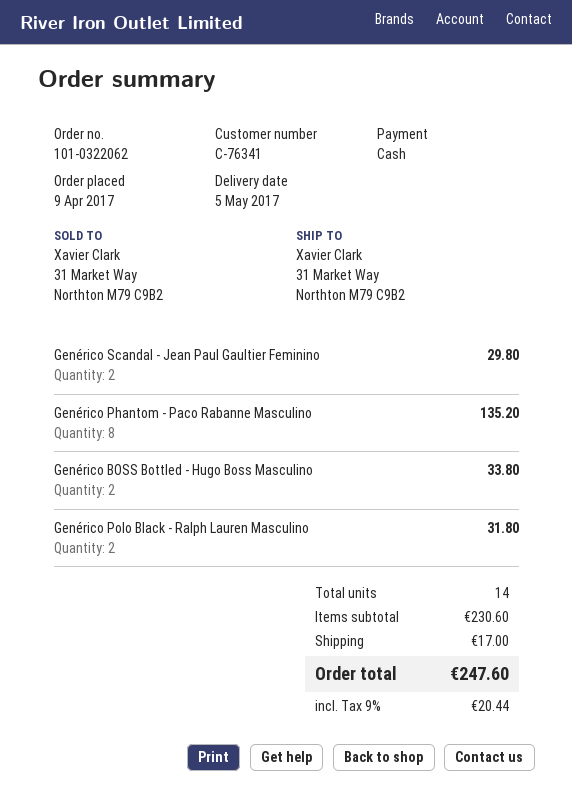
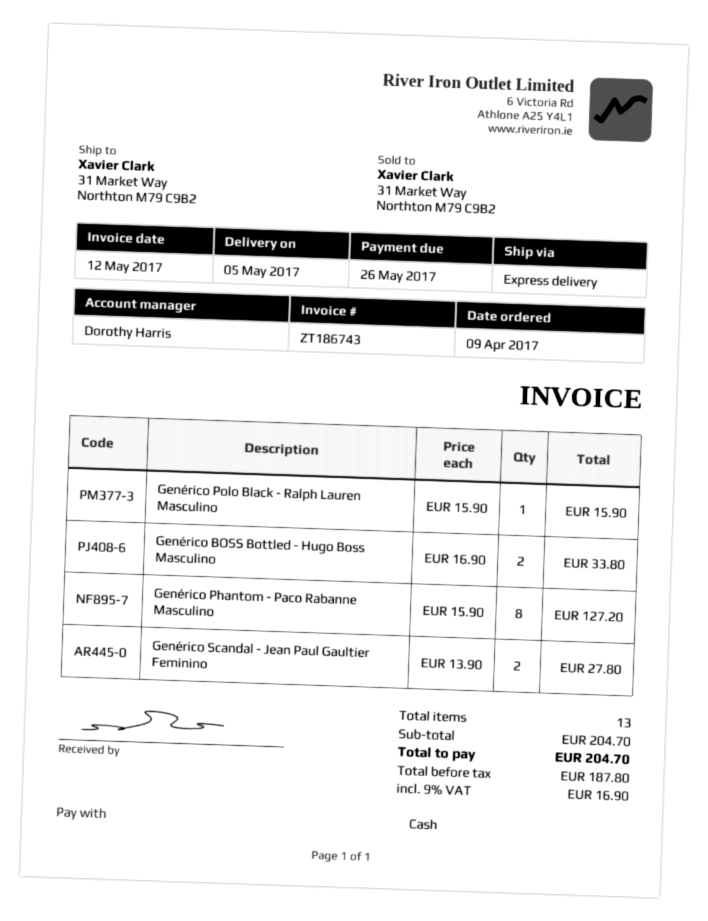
Genérico Scandal - Jean Paul Gaultier Feminino: 2 for 29.80 -> 2 for 27.80
Genérico Phantom - Paco Rabanne Masculino: 8 for 135.20 -> 8 for 127.20
Genérico Polo Black - Ralph Lauren Masculino: 2 for 31.80 -> 1 for 15.90
total quantity: 14 -> 13
subtotal: 230.60 -> 204.70
shipping: 17.00 -> none
tax: 9% = 20.44 -> 9% = 16.90
total: 247.60 -> 204.70

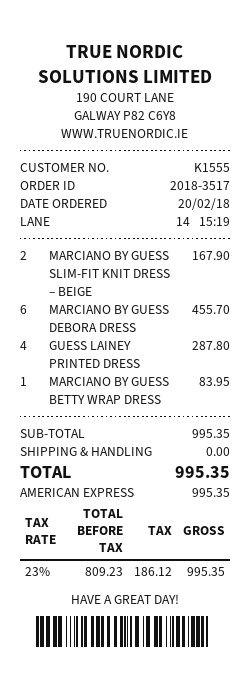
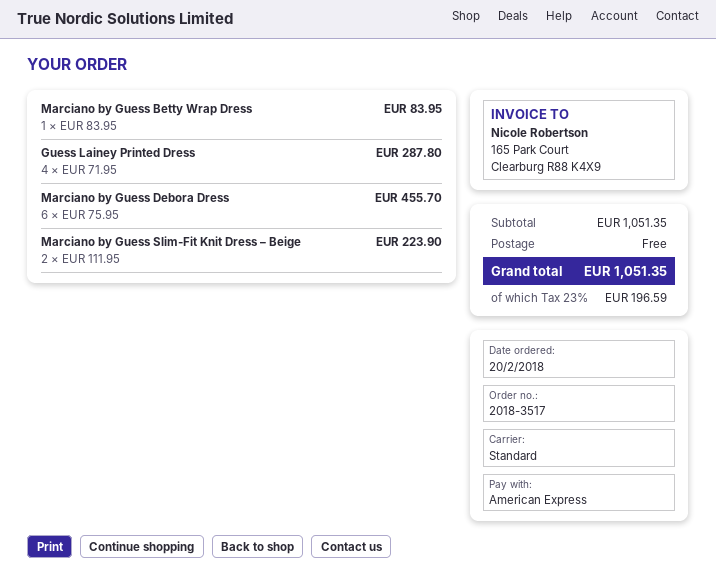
MARCIANO BY GUESS SLIM-FIT KNIT DRESS – BEIGE: 2 for 167.90 -> 2 for 223.90
subtotal: 995.35 -> 1051.35
tax: 23% = 186.12 -> 23% = 196.59
total: 995.35 -> 1051.35

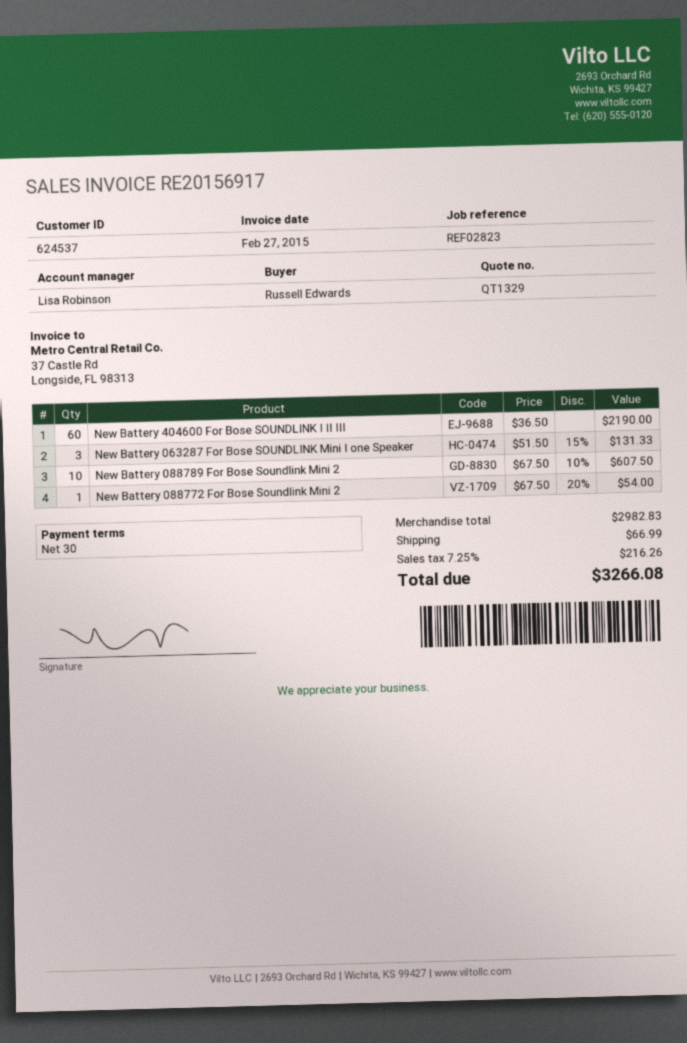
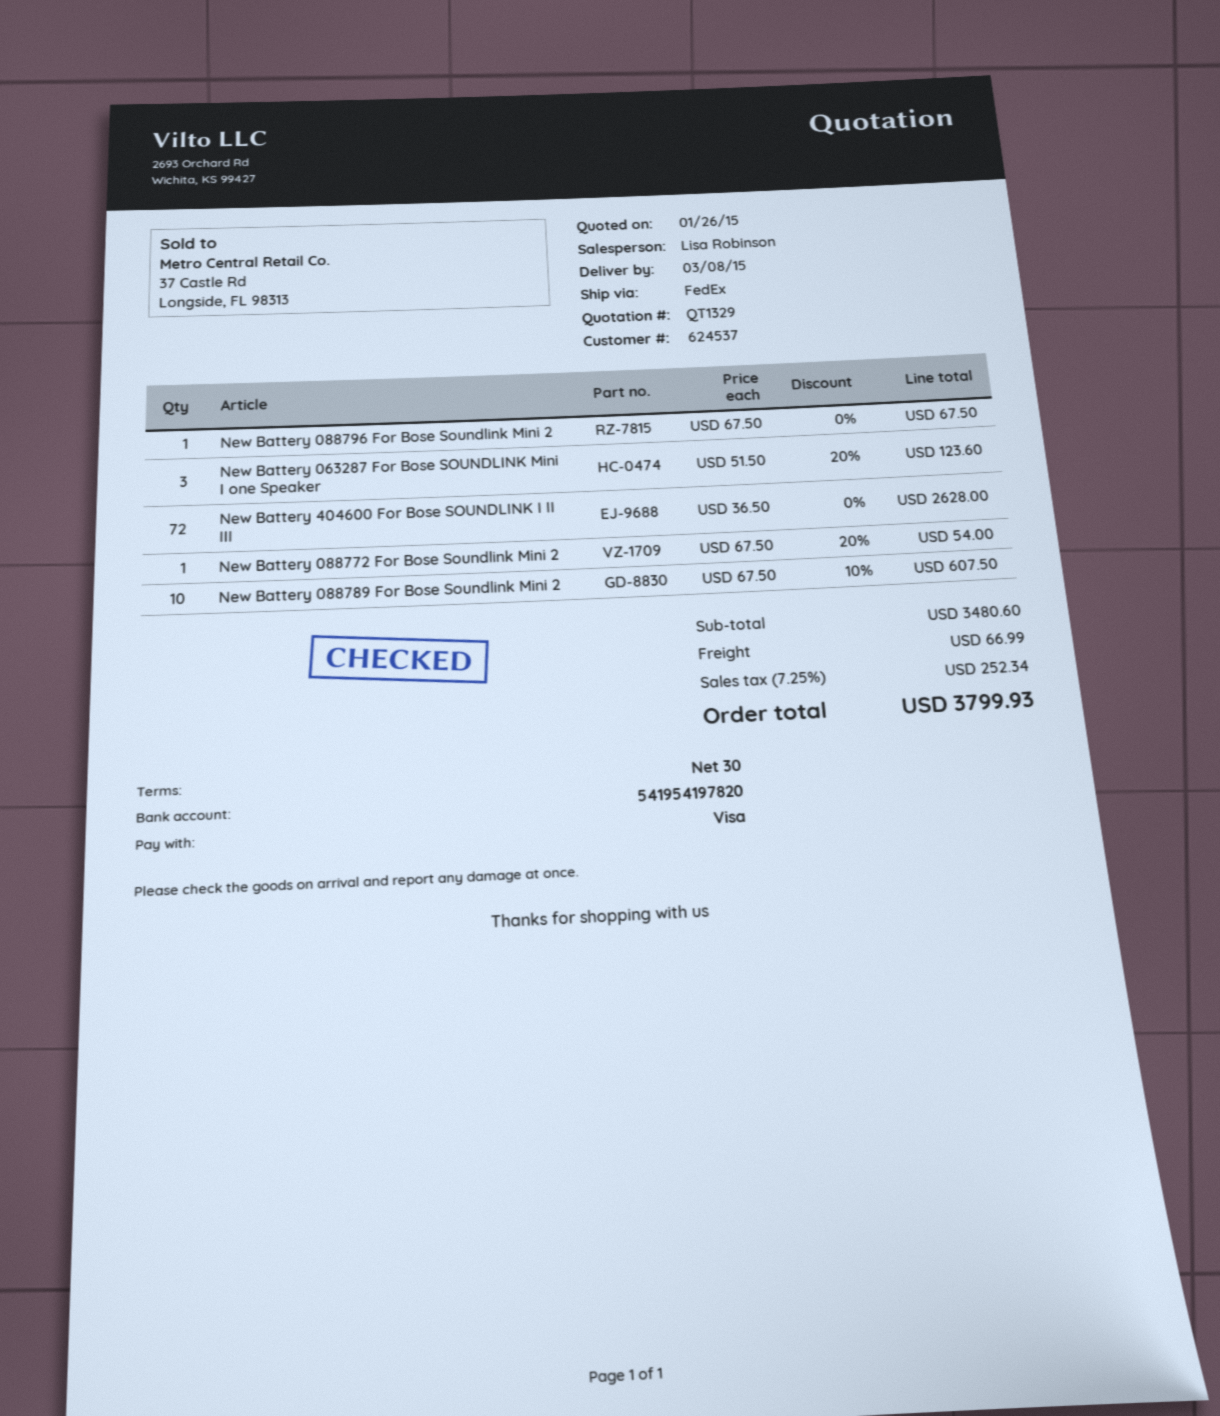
New Battery 404600 For Bose SOUNDLINK I II III: 60 x 36.50 = 2190.00 -> 72 x 36.50 = 2628.00
New Battery 063287 For Bose SOUNDLINK Mini I one Speaker: 3 x 51.50 - 15% = 131.33 -> 3 x 51.50 - 20% = 123.60
New Battery 088796 For Bose Soundlink Mini 2: none -> 1 x 67.50 = 67.50
subtotal: 2982.83 -> 3480.60
tax: 7.25% = 216.26 -> 7.25% = 252.34
total: 3266.08 -> 3799.93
________
Work instructions: Among the entries above, take the lines from the one with "subtotal: 230.60 -> 204.70" through the one with "tax: 7.25% = 216.26 -> 7.25% = 252.34" and retype them exactly, leaving out the pictures.

Written reply:
subtotal: 230.60 -> 204.70
shipping: 17.00 -> none
tax: 9% = 20.44 -> 9% = 16.90
total: 247.60 -> 204.70

MARCIANO BY GUESS SLIM-FIT KNIT DRESS – BEIGE: 2 for 167.90 -> 2 for 223.90
subtotal: 995.35 -> 1051.35
tax: 23% = 186.12 -> 23% = 196.59
total: 995.35 -> 1051.35

New Battery 404600 For Bose SOUNDLINK I II III: 60 x 36.50 = 2190.00 -> 72 x 36.50 = 2628.00
New Battery 063287 For Bose SOUNDLINK Mini I one Speaker: 3 x 51.50 - 15% = 131.33 -> 3 x 51.50 - 20% = 123.60
New Battery 088796 For Bose Soundlink Mini 2: none -> 1 x 67.50 = 67.50
subtotal: 2982.83 -> 3480.60
tax: 7.25% = 216.26 -> 7.25% = 252.34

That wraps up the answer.